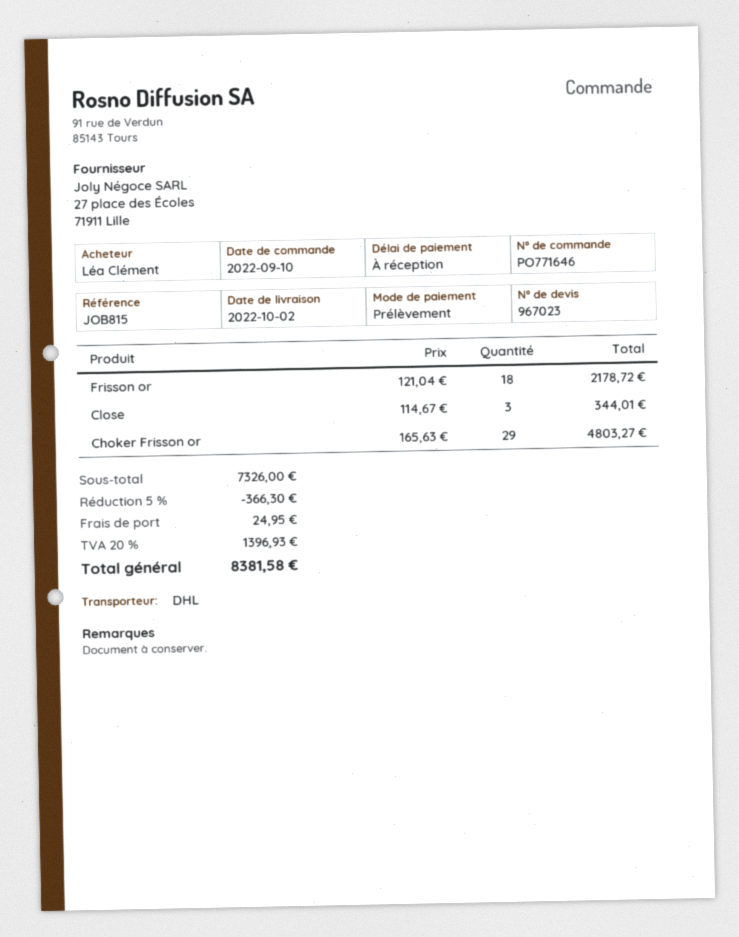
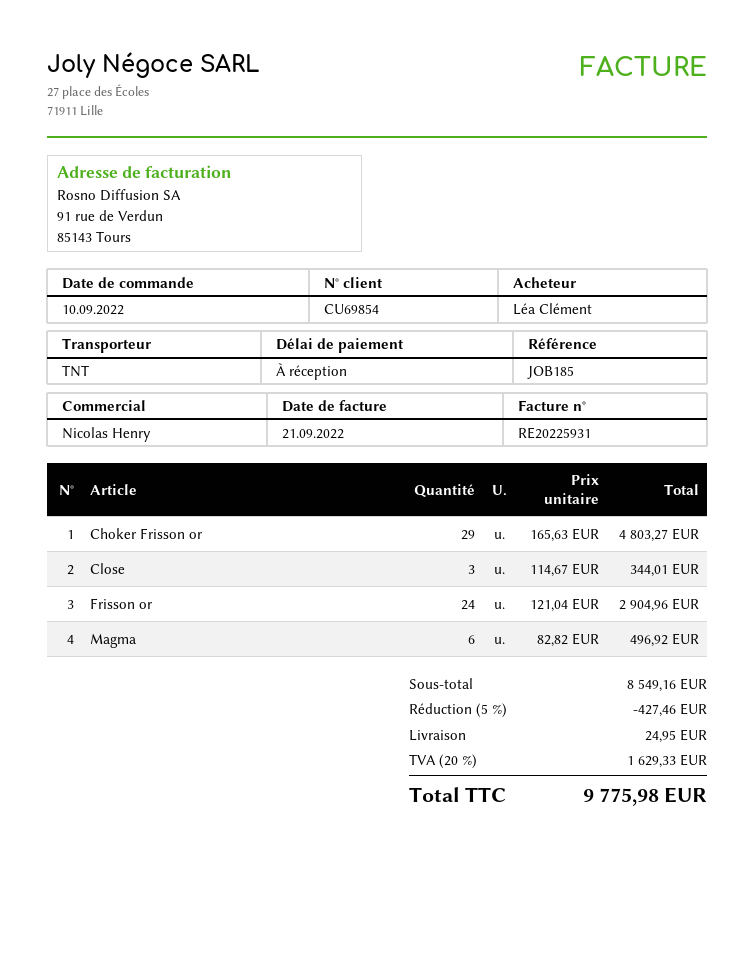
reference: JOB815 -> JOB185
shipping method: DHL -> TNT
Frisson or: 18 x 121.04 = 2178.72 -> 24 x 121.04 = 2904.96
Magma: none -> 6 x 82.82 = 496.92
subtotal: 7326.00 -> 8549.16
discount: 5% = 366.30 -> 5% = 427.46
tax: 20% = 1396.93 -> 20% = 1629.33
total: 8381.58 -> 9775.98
...
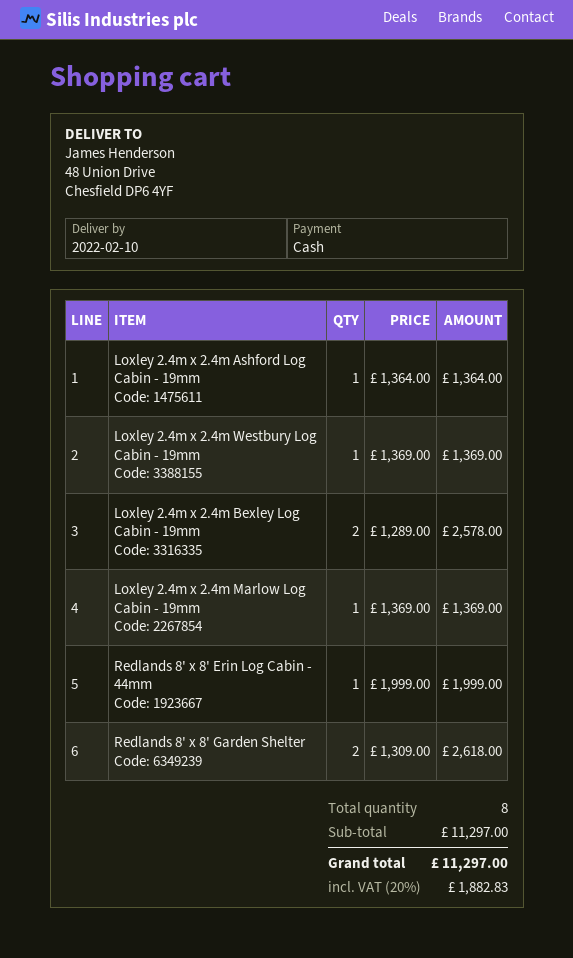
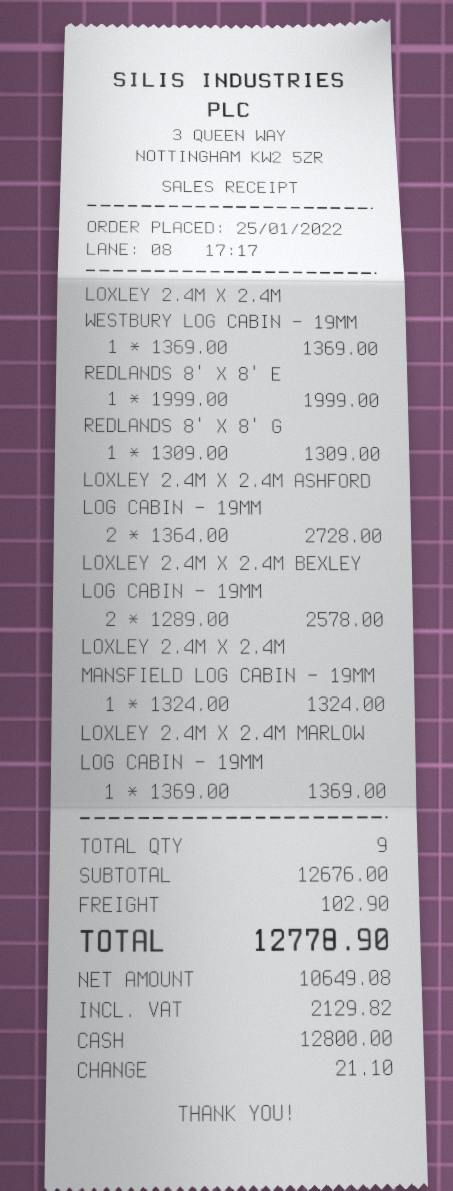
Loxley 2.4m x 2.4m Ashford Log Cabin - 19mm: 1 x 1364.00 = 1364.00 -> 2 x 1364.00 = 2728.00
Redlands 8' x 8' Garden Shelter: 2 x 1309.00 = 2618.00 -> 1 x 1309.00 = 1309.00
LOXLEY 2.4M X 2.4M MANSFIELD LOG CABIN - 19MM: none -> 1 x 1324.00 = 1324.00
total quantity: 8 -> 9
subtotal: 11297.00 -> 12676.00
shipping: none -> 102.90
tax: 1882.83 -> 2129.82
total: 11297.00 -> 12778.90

§ **Task goal**
Here the job is to set down exactly the lines of the material above that fall between the one with "subtotal: 7326.00 -> 8549.16" and the one with "total: 8381.58 -> 9775.98", inclusive, and nothing beyond them.

§ **Task solution**
subtotal: 7326.00 -> 8549.16
discount: 5% = 366.30 -> 5% = 427.46
tax: 20% = 1396.93 -> 20% = 1629.33
total: 8381.58 -> 9775.98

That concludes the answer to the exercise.